I’m one of those people who likes risk. In the past I had a habit of letting my gas tank go well below empty just to see how low it would go before it stopped. For a long time this worked well for me but one Sunday night I learned the hard way that there is wisdom in planning ahead.

One Sunday night some friends & I attended a special service about a one and a half  hour drive from home. I didn’t leave enough time to get gas on the way to the church and on the way home everything was closed.

I dropped my friends off at their home at about 11:45 p.m. and still had a half hour drive ahead of me. My friends were concerned that I might not make it home but I assured them that I had done this many times and there was nothing to worry about.

The night grew foggy and my tank got dangerously lower with every kilometer. I became apprehensive and started to pray. About 10 minutes from home my car started to sputter. Praying turned to shameless begging. The car stalled several times and started again each time when I prayed and I coasted small stretches at a time over the next few kilometers. I was just beginning to believe that I would make it all the way home when my car died.

I sat beside the road, out in the country, with no cell phone, no houses in sight and thickening fog. A semi-truck came barreling down the highway. I waved my arms frantically but, if he saw me at all, he didn’t pay any attention. I returned to my car, prayed desperately one more time for a miracle but it didn’t work. At least not the one I was praying for.

At that moment, in the distance, I heard the clip clop of horses’ feet. I waited. Moments later I found myself seated beside an Amish man, his girlfriend now perched half on his knee and half on my knee. They drove me several miles to a local business owned by a friend of mine. Fortunately their house was on the adjacent property and after waking them from their sleep and explaining my plight, they graciously gave me a tank of gas and drove me back to my car.

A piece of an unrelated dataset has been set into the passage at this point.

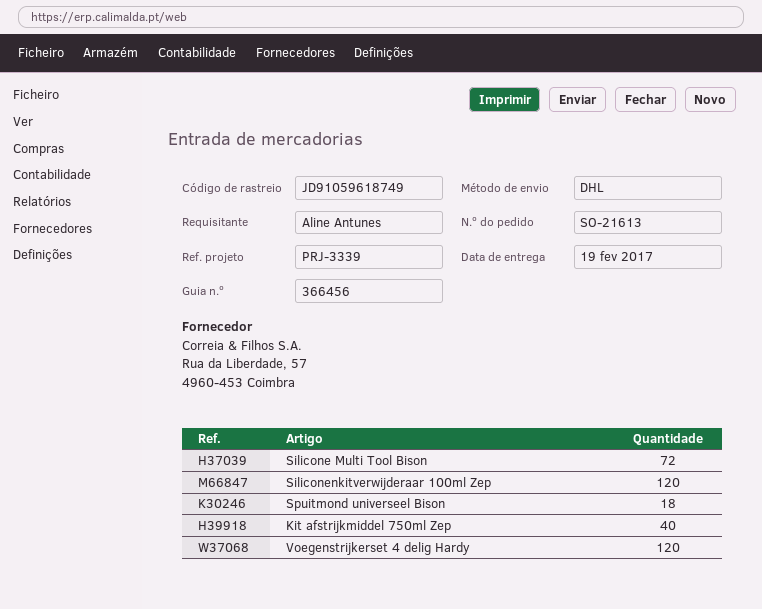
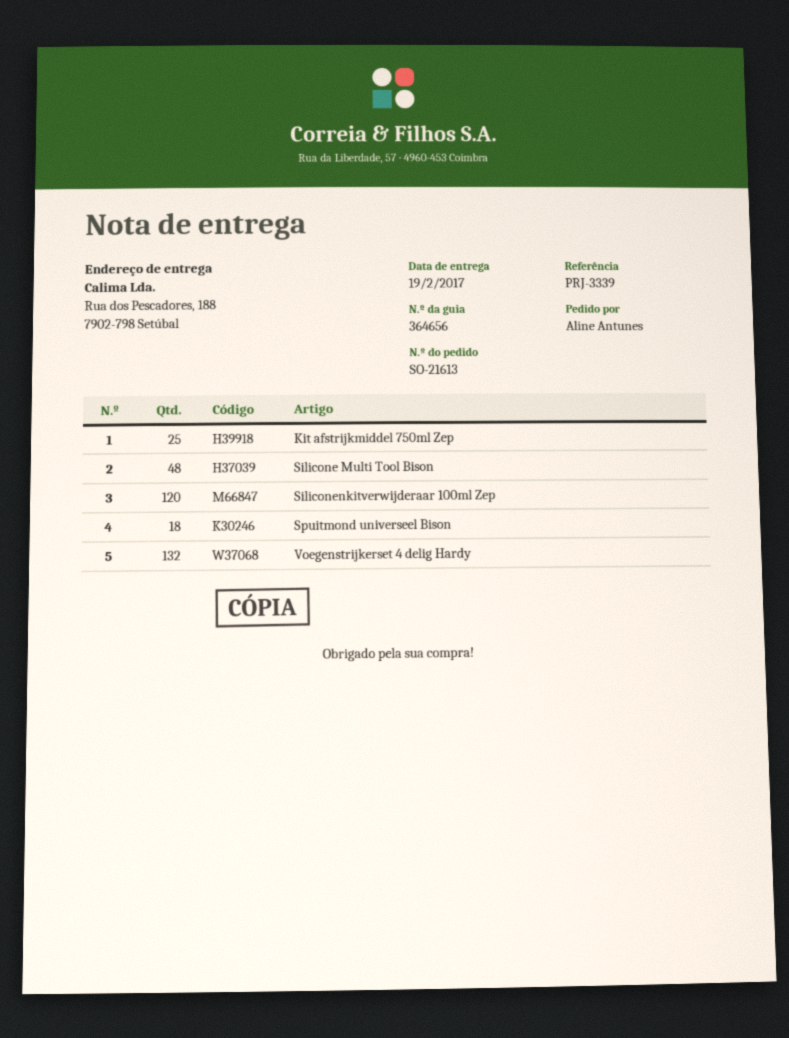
delivery note number: 366456 -> 364656
Silicone Multi Tool Bison: 72 -> 48
Kit afstrijkmiddel 750ml Zep: 40 -> 25
Voegenstrijkerset 4 delig Hardy: 120 -> 132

That was many years ago. I have never again disregarded my gas gauge to such a foolish extreme. I’ve taken my risks a few times but more because of circumstance than ignorance.

Spiritual life is just like that. Sometimes we give and give in ministry with complete disregard for our fuel gauge. If we paid any attention at all we would see the signs and take time out to fill up again but we get so caught up in changing the world that we either miss or ignore the signs.

Like my empty gas tank experience, I have learned the importance of refueling and spending time with my Source. When I don’t pay attention there is a price to pay. Banging on my friends’ door at 12:30 a.m. was embarrassing, to say the least. Yes, it saved my day and it was the only horse & buggy ride I ever enjoyed with an Amish couple, but it disrupted lives of people I care about.

Jesus knew the importance of taking time out and connecting with His Father. If Jesus, the Son of God, needed time apart, it is arrogant to believe we don’t.

Spiritual self care is an important part of effective ministry.

“Yet news of Him spread all the more, so that crowds of people came to hear Him and be healed of their sicknesses. But Jesus often withdrew to lonely places and prayed.”